Mãe de três filhos talentosos, a psicóloga Ângela
Virgolim, professora da UnB (Universidade de Brasília), também não vê com bons
olhos o uso dos testes, embora admita que eles são úteis para avaliar uma
criança com notas baixas na escola, por exemplo, por causa de desmotivação ou
problemas emocionais. "As pessoas nos procuram para fazer um
teste de QI ou para 'diagnosticar' um filho que pode ser ou não superdotado.
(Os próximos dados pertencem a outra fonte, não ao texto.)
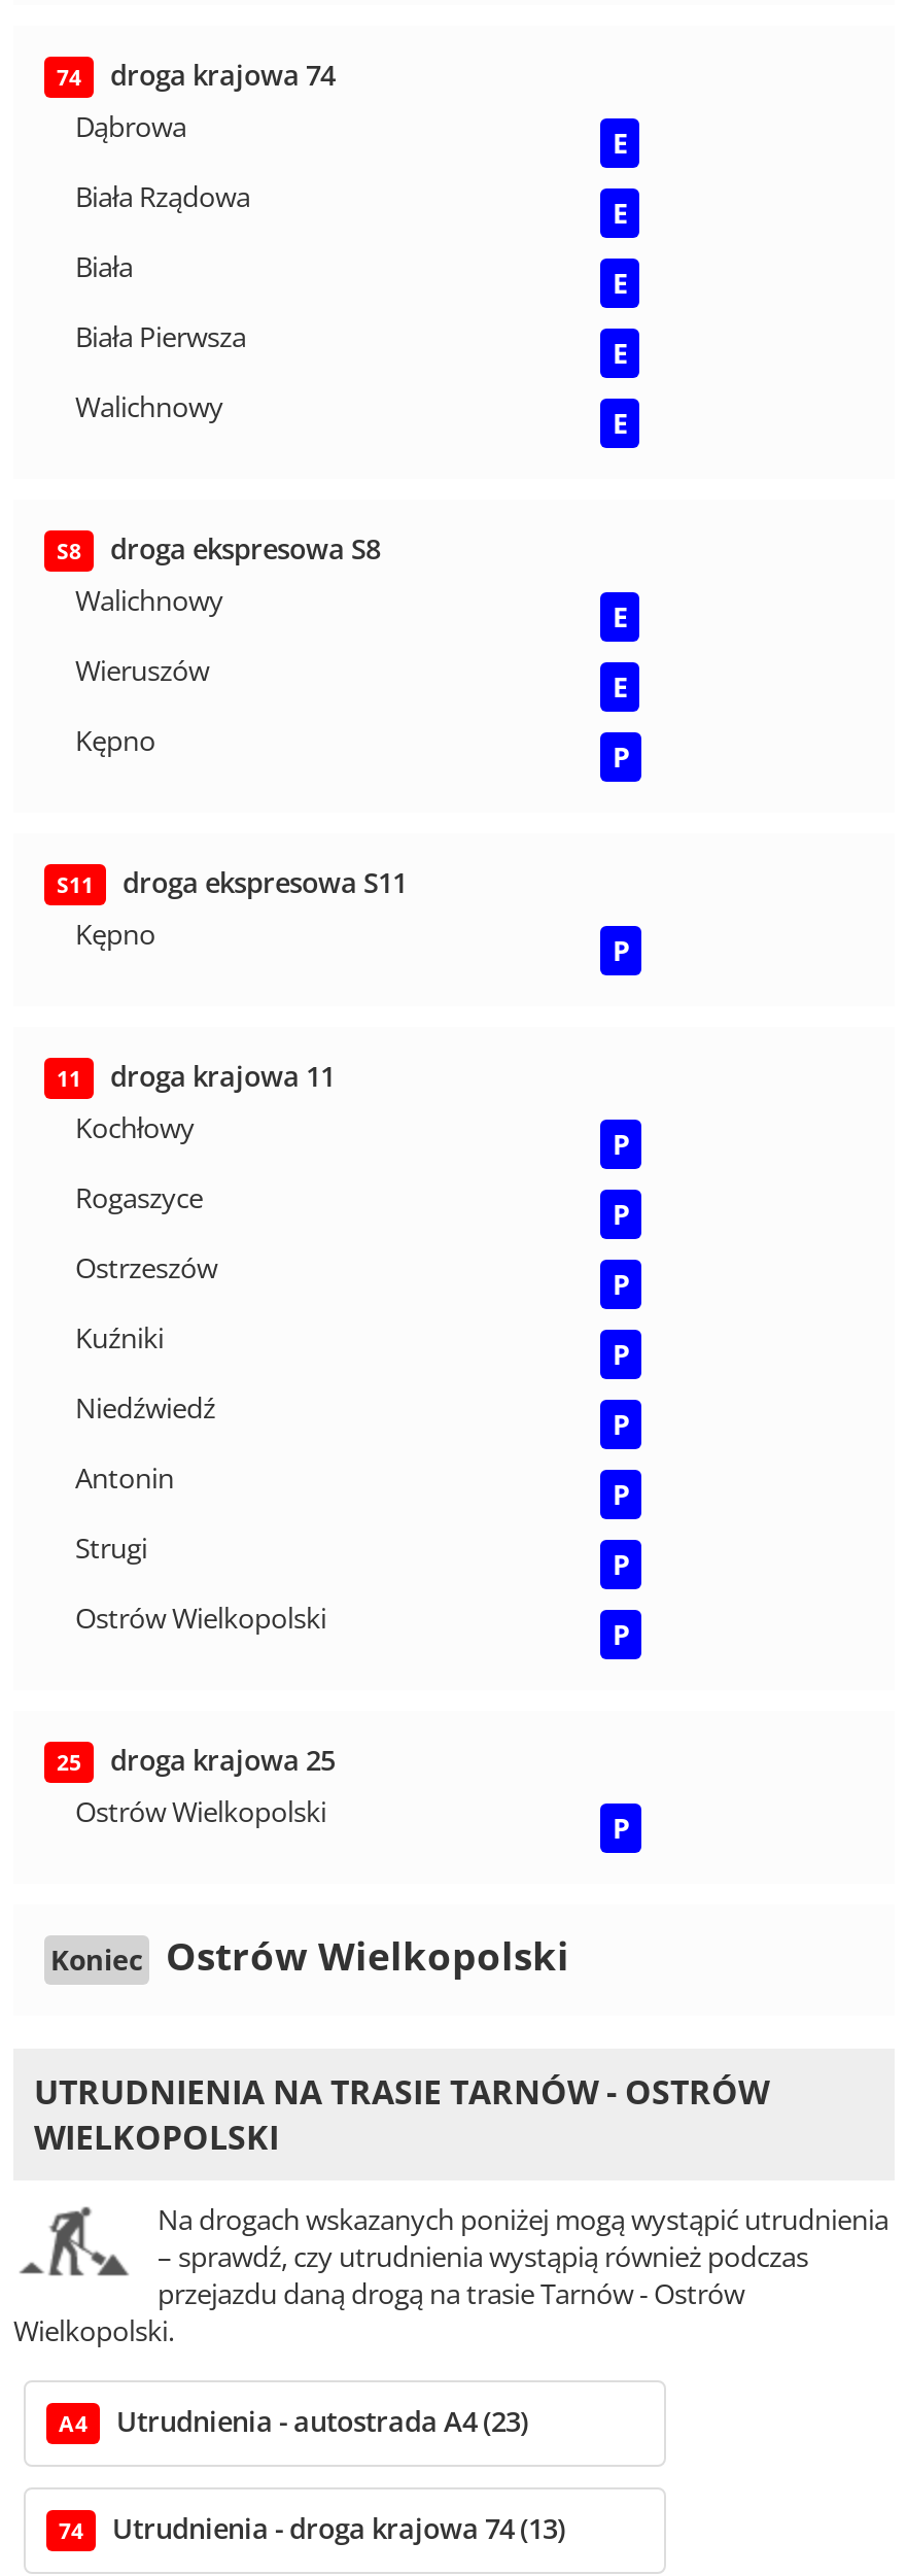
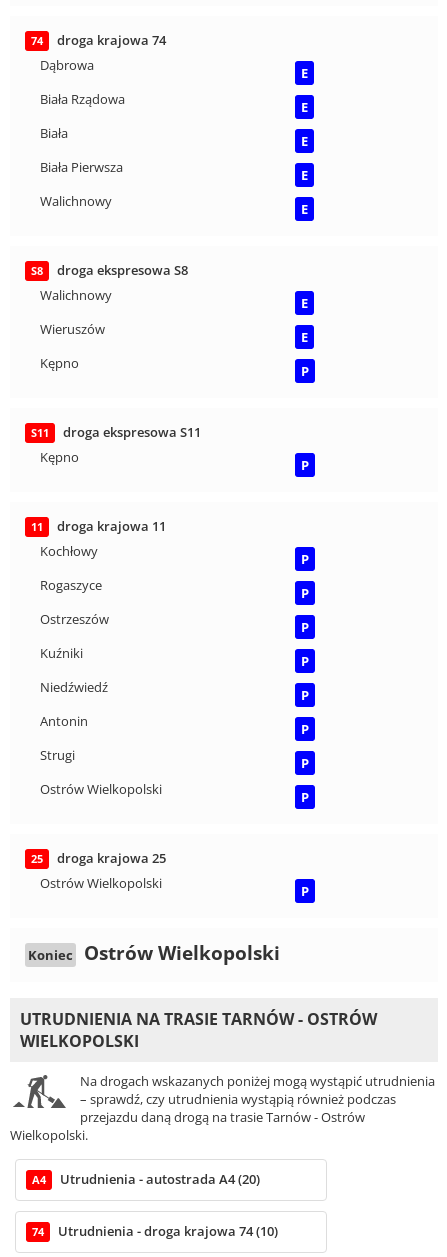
[116,2403,528,2440] Utrudnienia - autostrada A4 (23) -> [60,1170,260,1188] Utrudnienia - autostrada A4 (20)
[112,2510,565,2548] Utrudnienia - droga krajowa 74 (13) -> [58,1222,278,1240] Utrudnienia - droga krajowa 74 (10)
Mas temos que fugir destas armadilhas.O importante, tanto para a escola, quanto
para a família, não é classificar ou rotular, e sim criar formas mais adequadas
da criança ou do jovem desenvolver seu potencial", completa Ângela, que
estudou com a equipe de Renzulli durante a defesa do seu doutorado pela
Universidade de Connecticut.
Não há consenso entre os especialistas. O fato é que a ciência ainda não encontrou uma fórmula para medir com precisão quem é superdotado. "Se o conceito de inteligência se basear numa noção estática, será usado um ponto de corte nos resultados do teste para selecionar quem deve entrar no programa e quem deve ficar de fora. Renzulli, por exemplo, acredita que a superdotação poderá aparecer em um momento e desaparecer em outro, fruto do contexto em que a criança vivencia."Assim, ela precisa ser sempre avaliada para ver se o programa está realmente desenvolvendo seu potencial", diz Ângela.